[Supplied records]
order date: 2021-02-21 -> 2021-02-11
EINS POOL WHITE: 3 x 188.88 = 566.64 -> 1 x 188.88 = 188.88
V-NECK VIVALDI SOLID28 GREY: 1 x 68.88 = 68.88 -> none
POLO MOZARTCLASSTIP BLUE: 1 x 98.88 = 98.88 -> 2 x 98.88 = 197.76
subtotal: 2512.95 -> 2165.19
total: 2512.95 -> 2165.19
...
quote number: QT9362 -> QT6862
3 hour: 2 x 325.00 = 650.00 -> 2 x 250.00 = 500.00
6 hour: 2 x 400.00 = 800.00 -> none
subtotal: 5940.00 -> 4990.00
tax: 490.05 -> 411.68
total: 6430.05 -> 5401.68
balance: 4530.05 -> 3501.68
...
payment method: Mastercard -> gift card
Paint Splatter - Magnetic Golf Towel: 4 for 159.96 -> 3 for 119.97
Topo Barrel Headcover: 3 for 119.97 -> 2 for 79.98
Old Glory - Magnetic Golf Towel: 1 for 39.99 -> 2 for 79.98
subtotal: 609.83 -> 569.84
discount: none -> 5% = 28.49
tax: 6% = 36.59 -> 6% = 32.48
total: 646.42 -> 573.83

[What to work on] A single number is required: the count of lines in the data that include the string "subtotal".

[Exercise output] 3